About Beatdapp
Beatdapp is a venture-backed startup delivering the most advanced streaming integrity and recommendation technology in the world1. While our roots are in fighting the multi-billion dollar problem of streaming fraud, we have leveraged our "Trust & Safety Operating System" to power a new generation of discovery.We believe that true personalization starts with verified behavior. By filtering out noise and manipulated signals before they impact the model, we build recommendation engines on a foundation of clean, authentic data.
We are looking for builders who want to work with the world’s best streaming services and music labels to reshape how content is discovered.
The Role
We are seeking a ML/DevOps Engineer who is passionate about building the high-availability systems that allow our machine learning models to thrive in production. In this role, you will be operating in the intersection of cloud infrastructure and machine learning operations. You will be one of the architects of a system where trillions of data points turn into real-time recommendations.You will take full ownership of multi-cluster Kubernetes environments, ensuring our API workloads scale seamlessly and our deployment pipelines are automated to perfection.
You will bridge the gap between complex ML research and stable, production-grade delivery, ensuring that as our models grow in complexity, our infrastructure remains fast, secure, and resilient.
Responsibilities
- Cloud Infrastructure & Orchestration: Manage and optimize multi-cluster Kubernetes (K8s) environments. You will implement sophisticated autoscaling policies and node management strategies to support high-availability ML workloads.
- Production Deployment Excellence: Design and orchestrate live service deployments using strategies such as A/B testing and Canary releases. You will ensure the system supports seamless rollbacks and API versioning.
- Infrastructure as Code (IaC): Design and maintain our infrastructure using IaC principles to ensure environment consistency and rapid disaster recovery.
- End-to-End Observability: Take ownership of the logging, traces, and metrics components. You will define error budgets and maintain the health monitoring systems that keep our RecSys engine running 24/7.
- Security & Compliance: Partner with security teams to enforce patch management, secrets handling (IAM/Secret Manager), and data encryption protocols to protect sensitive streaming data.
- Systems Ownership: Automate routine operational tasks and environment provisioning. You will be a primary stakeholder for system uptime, managing outages with a critical-thinking mindset and clear communication.
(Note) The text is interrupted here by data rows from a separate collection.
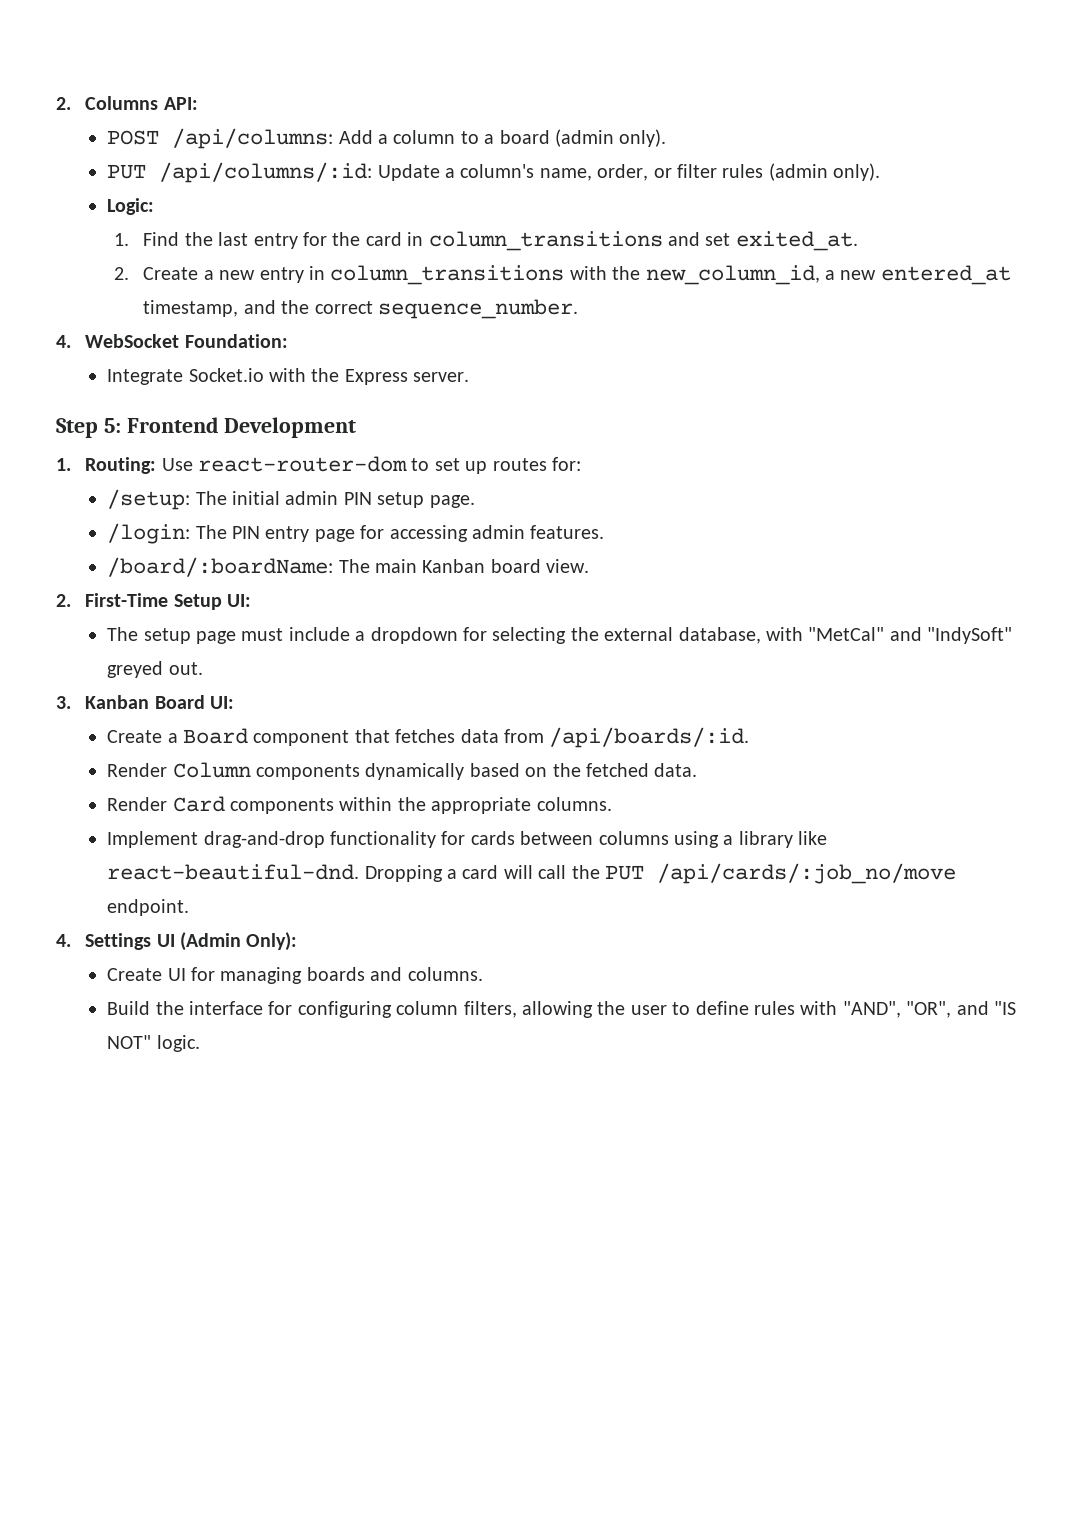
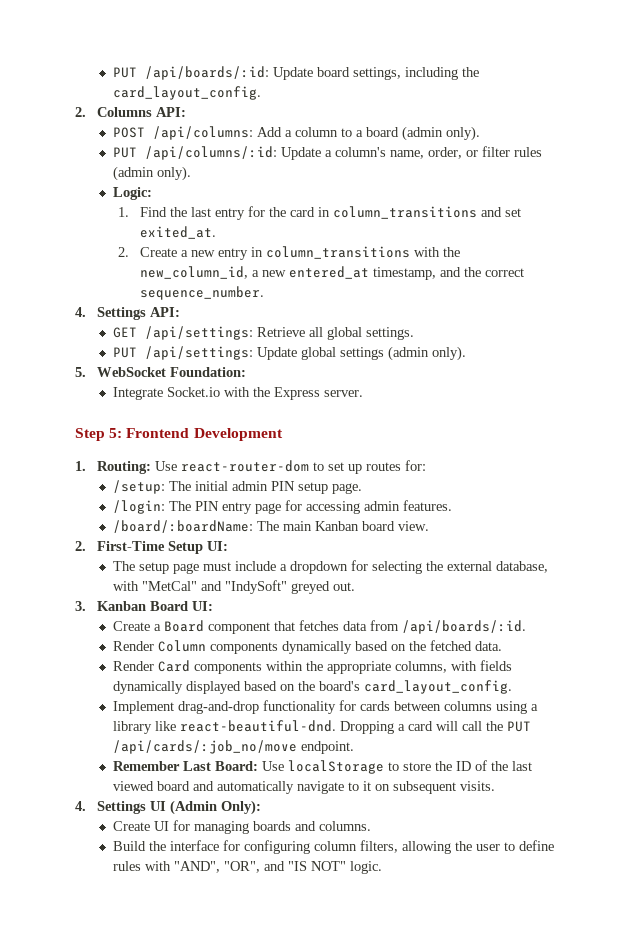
+ PUT /api/boards/:id: Update board settings, including the card_layout_config.
- 4. WebSocket Foundation:
+ 4. Settings API:
+ GET /api/settings: Retrieve all global settings.
+ PUT /api/settings: Update global settings (admin only).
+ 5. WebSocket Foundation:
- Render Card components within the appropriate columns.
+ Render Card components within the appropriate columns, with fields dynamically displayed based on the board's card_layout_config.
+ Remember Last Board: Use localStorage to store the ID of the last viewed board and automatically navigate to it on subsequent visits.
Successful Candidates will have:
- 3+ years of professional experience in DevOps, SRE, or Infrastructure Engineering, preferably supporting data-intensive or ML applications.
- Kubernetes Experience: Deep familiarity with K8s, including experience with compute instances, network configuration (VPCs/Subnets), and scaling API workloads.
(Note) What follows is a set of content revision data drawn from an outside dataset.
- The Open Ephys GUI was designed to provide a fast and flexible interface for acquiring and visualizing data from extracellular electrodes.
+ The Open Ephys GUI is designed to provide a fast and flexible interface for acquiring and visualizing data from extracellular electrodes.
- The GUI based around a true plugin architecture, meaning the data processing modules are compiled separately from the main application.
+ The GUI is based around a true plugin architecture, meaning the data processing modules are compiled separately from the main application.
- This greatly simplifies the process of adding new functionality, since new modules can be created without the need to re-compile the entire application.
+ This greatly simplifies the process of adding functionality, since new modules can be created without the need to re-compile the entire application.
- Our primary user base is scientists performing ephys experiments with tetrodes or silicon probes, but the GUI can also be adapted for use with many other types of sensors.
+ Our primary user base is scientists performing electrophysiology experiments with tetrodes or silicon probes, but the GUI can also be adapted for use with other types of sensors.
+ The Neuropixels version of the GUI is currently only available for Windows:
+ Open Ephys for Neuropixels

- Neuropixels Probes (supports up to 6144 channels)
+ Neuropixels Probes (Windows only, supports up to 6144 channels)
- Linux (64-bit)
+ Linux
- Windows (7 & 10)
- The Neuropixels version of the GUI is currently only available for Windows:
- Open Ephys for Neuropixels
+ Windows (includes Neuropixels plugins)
- Strong Engineering Chops: Proficiency in writing clean, scalable, and object-oriented code. You are comfortable writing production-grade code that can handle large-scale data in virtualized environments.
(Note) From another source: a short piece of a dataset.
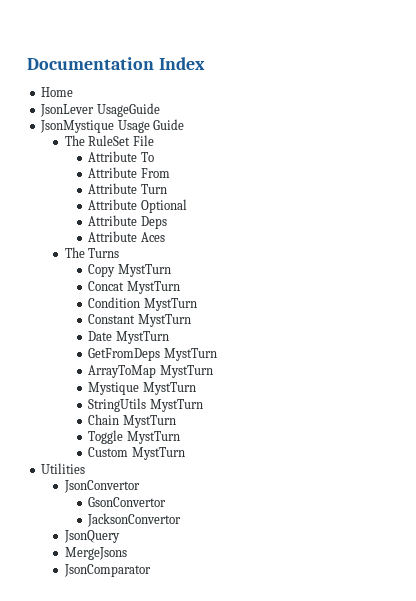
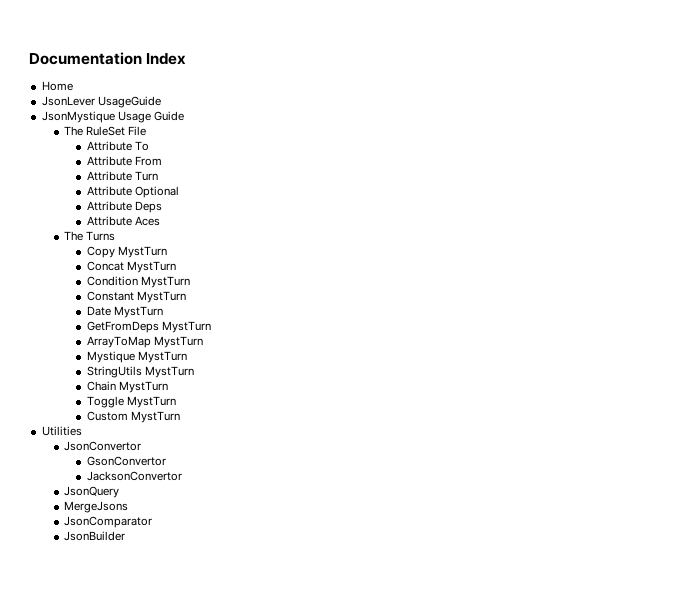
+ JsonBuilder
- CI/CD Expertise: Proven track record of building automated pipelines, managing image registries (Docker/Podman), and handling complex code versioning.
- Architectural Fluency: A strong understanding of datastores (Relational vs. Non-relational), caching strategies, and data transfer protocols (HTTPS/APIs).
- Security-First Mindset: Experience working with sensitive data, encryption, and secure cloud networking.
Bonus Points
- GCP Experience: Familiarity with Google Cloud Platform (GCP) services and Terraform.
- Service Mesh Experience: Hands-on work with Istio or Linkerd for Kubernetes.
- MLOps Interest: Familiarity with Python and experience deploying dedicated RecSys infrastructure or vector databases.
- Automation Maturity: Experience with GitHub Actions (GHA) and building highly automated, self-healing deployment workflows.
- Documentation Rigor: A strong feel for creating clear architecture diagrams, code commenting, and technical design documents.